» EXERCISE: Your reply should be the records below, duplicated exactly, with any picture removed.

» INFORMATION SUPPLIED:
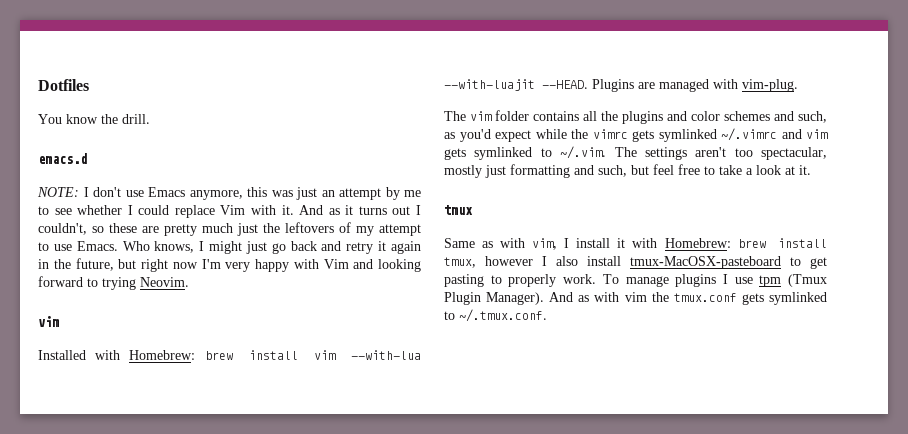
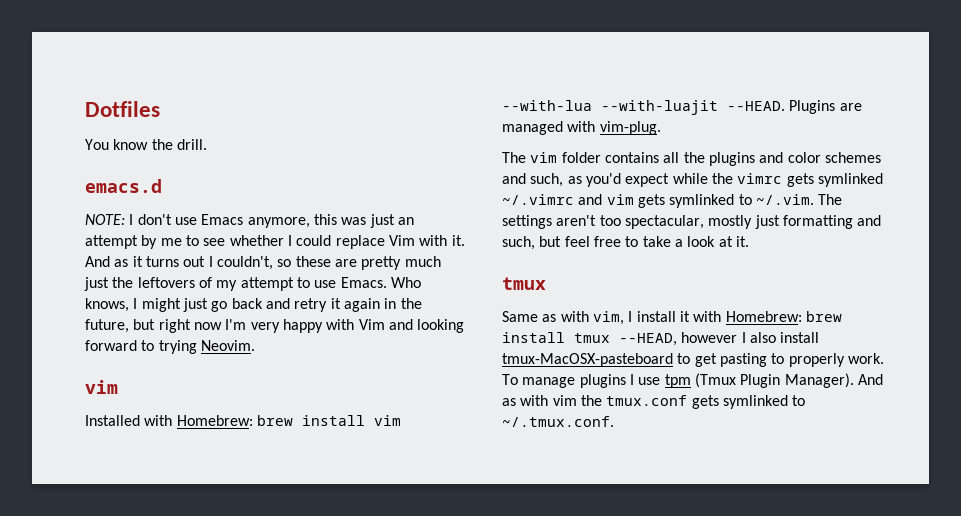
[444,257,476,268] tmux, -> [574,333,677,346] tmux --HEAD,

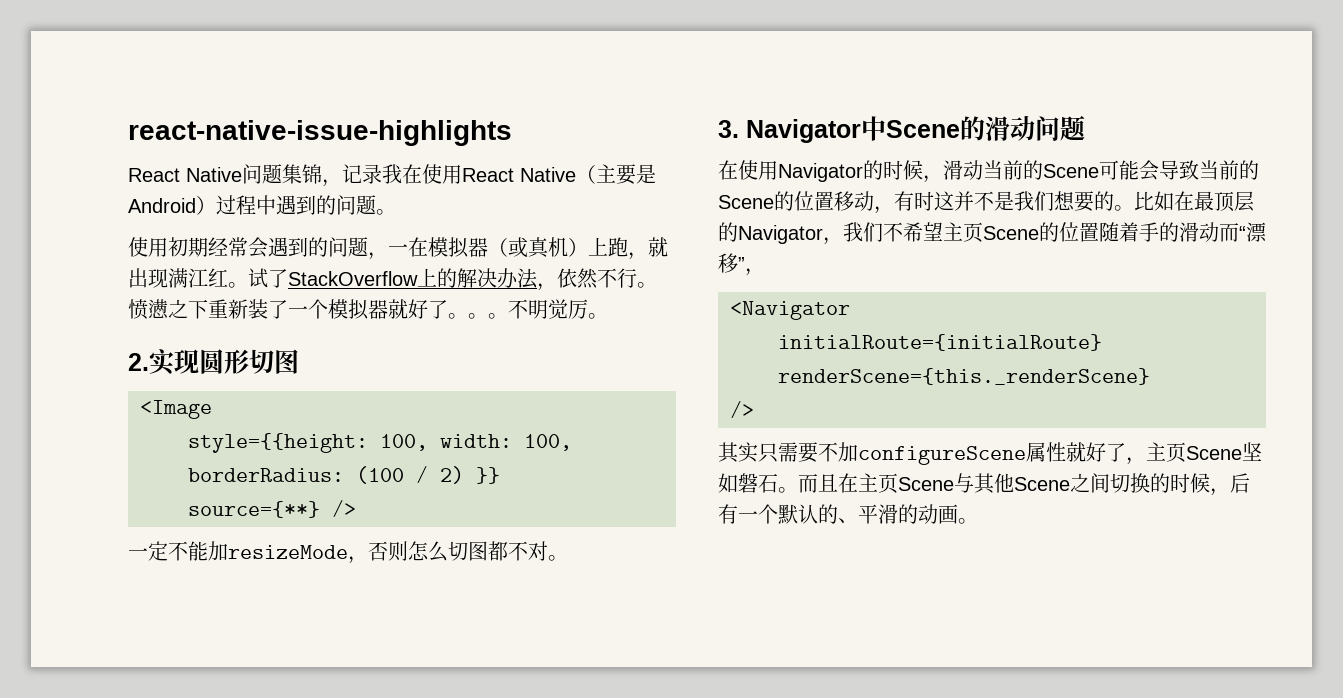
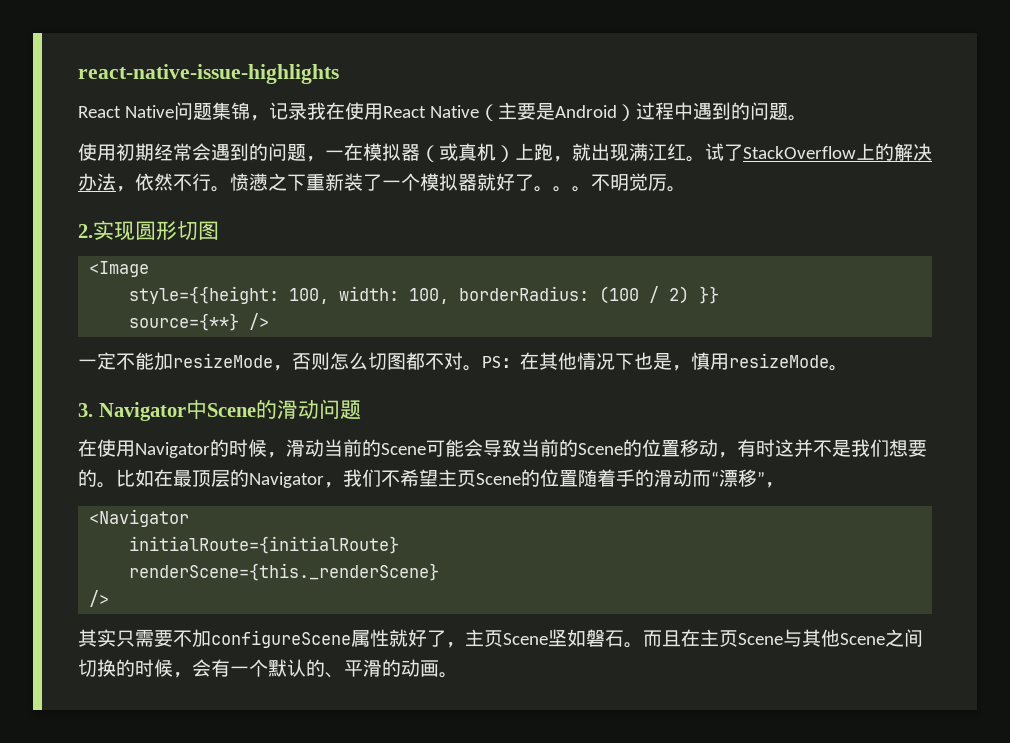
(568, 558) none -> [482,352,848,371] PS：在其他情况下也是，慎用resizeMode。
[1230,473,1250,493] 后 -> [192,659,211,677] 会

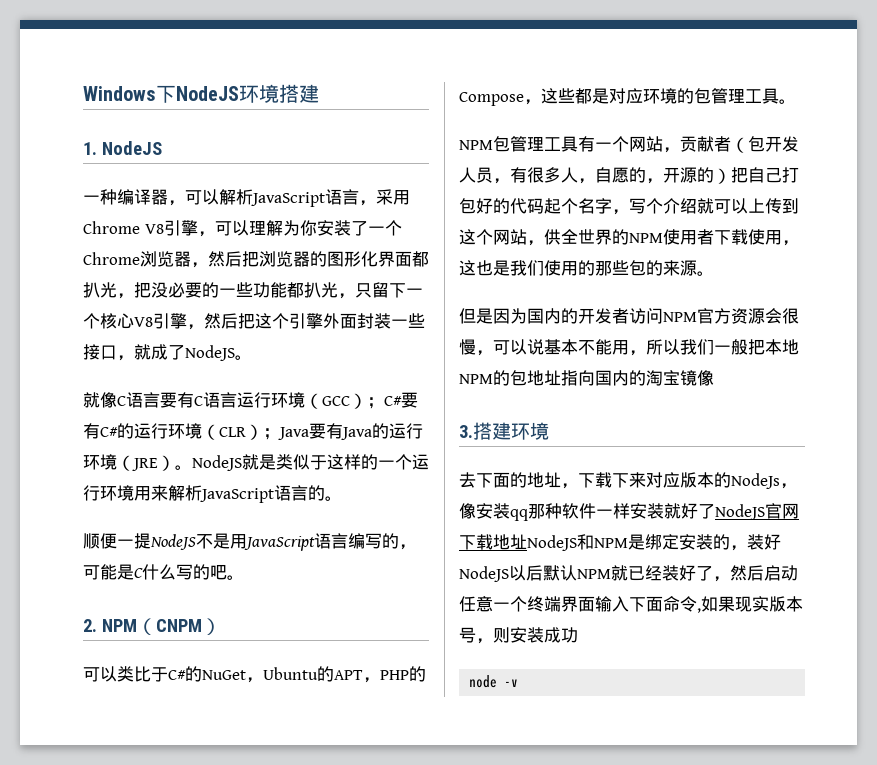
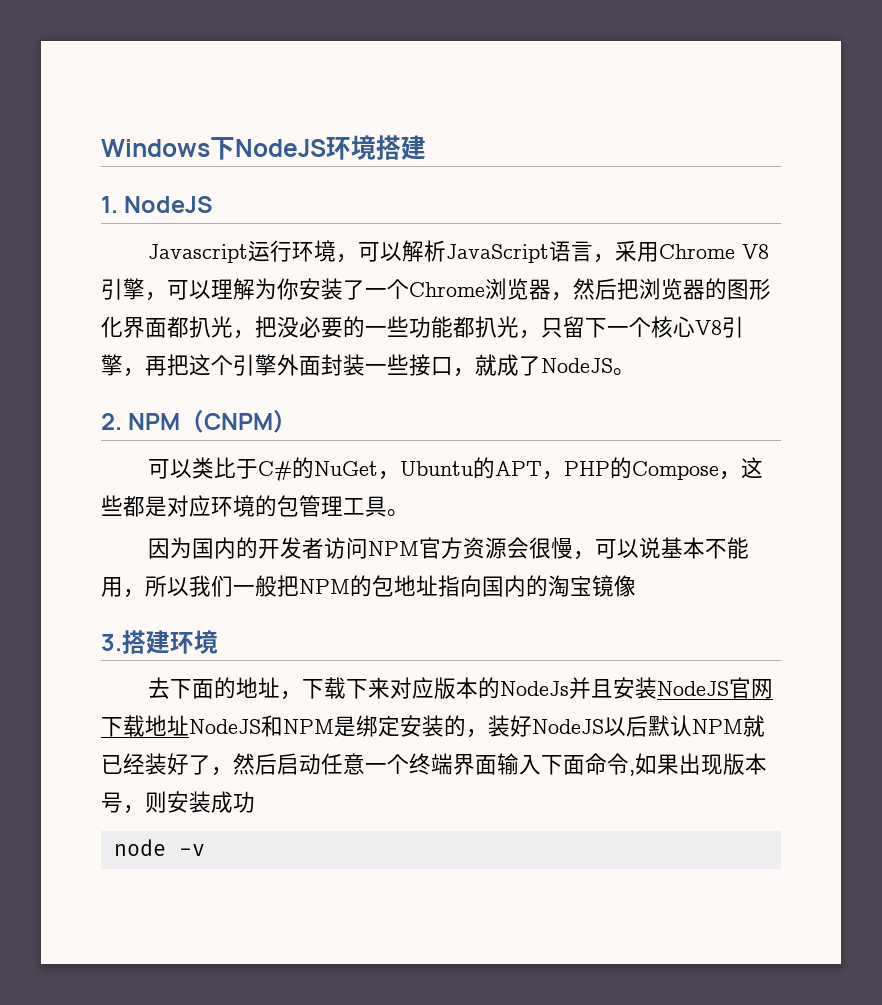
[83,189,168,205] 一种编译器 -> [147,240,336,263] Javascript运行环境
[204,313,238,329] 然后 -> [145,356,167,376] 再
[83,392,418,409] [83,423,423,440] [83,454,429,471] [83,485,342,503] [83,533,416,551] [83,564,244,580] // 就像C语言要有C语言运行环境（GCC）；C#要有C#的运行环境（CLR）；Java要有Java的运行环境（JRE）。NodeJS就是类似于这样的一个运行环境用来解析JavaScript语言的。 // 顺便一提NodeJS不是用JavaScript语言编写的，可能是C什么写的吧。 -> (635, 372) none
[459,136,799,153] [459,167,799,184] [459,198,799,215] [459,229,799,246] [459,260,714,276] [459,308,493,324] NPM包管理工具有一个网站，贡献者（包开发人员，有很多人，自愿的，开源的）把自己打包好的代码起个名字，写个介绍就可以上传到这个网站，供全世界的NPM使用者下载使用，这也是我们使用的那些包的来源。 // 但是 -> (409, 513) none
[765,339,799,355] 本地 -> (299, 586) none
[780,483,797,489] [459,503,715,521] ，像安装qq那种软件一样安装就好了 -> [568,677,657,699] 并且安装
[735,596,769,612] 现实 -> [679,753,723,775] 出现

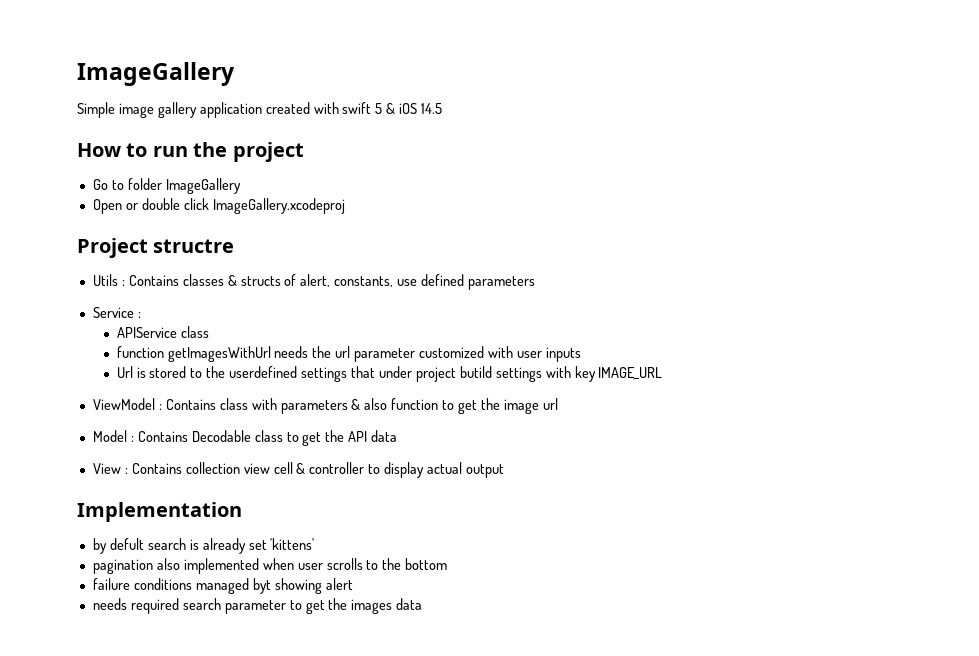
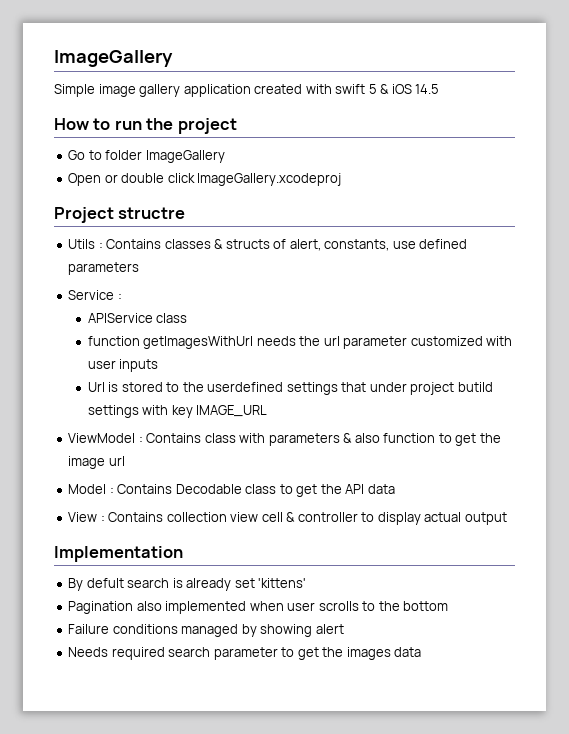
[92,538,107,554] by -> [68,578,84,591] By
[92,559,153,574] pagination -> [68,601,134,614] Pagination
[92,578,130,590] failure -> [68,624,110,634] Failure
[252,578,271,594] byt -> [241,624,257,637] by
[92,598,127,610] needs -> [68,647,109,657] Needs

» SOLUTION TO THE PROBLEM:
[444,257,476,268] tmux, -> [574,333,677,346] tmux --HEAD,

(568, 558) none -> [482,352,848,371] PS：在其他情况下也是，慎用resizeMode。
[1230,473,1250,493] 后 -> [192,659,211,677] 会

[83,189,168,205] 一种编译器 -> [147,240,336,263] Javascript运行环境
[204,313,238,329] 然后 -> [145,356,167,376] 再
[83,392,418,409] [83,423,423,440] [83,454,429,471] [83,485,342,503] [83,533,416,551] [83,564,244,580] // 就像C语言要有C语言运行环境（GCC）；C#要有C#的运行环境（CLR）；Java要有Java的运行环境（JRE）。NodeJS就是类似于这样的一个运行环境用来解析JavaScript语言的。 // 顺便一提NodeJS不是用JavaScript语言编写的，可能是C什么写的吧。 -> (635, 372) none
[459,136,799,153] [459,167,799,184] [459,198,799,215] [459,229,799,246] [459,260,714,276] [459,308,493,324] NPM包管理工具有一个网站，贡献者（包开发人员，有很多人，自愿的，开源的）把自己打包好的代码起个名字，写个介绍就可以上传到这个网站，供全世界的NPM使用者下载使用，这也是我们使用的那些包的来源。 // 但是 -> (409, 513) none
[765,339,799,355] 本地 -> (299, 586) none
[780,483,797,489] [459,503,715,521] ，像安装qq那种软件一样安装就好了 -> [568,677,657,699] 并且安装
[735,596,769,612] 现实 -> [679,753,723,775] 出现

[92,538,107,554] by -> [68,578,84,591] By
[92,559,153,574] pagination -> [68,601,134,614] Pagination
[92,578,130,590] failure -> [68,624,110,634] Failure
[252,578,271,594] byt -> [241,624,257,637] by
[92,598,127,610] needs -> [68,647,109,657] Needs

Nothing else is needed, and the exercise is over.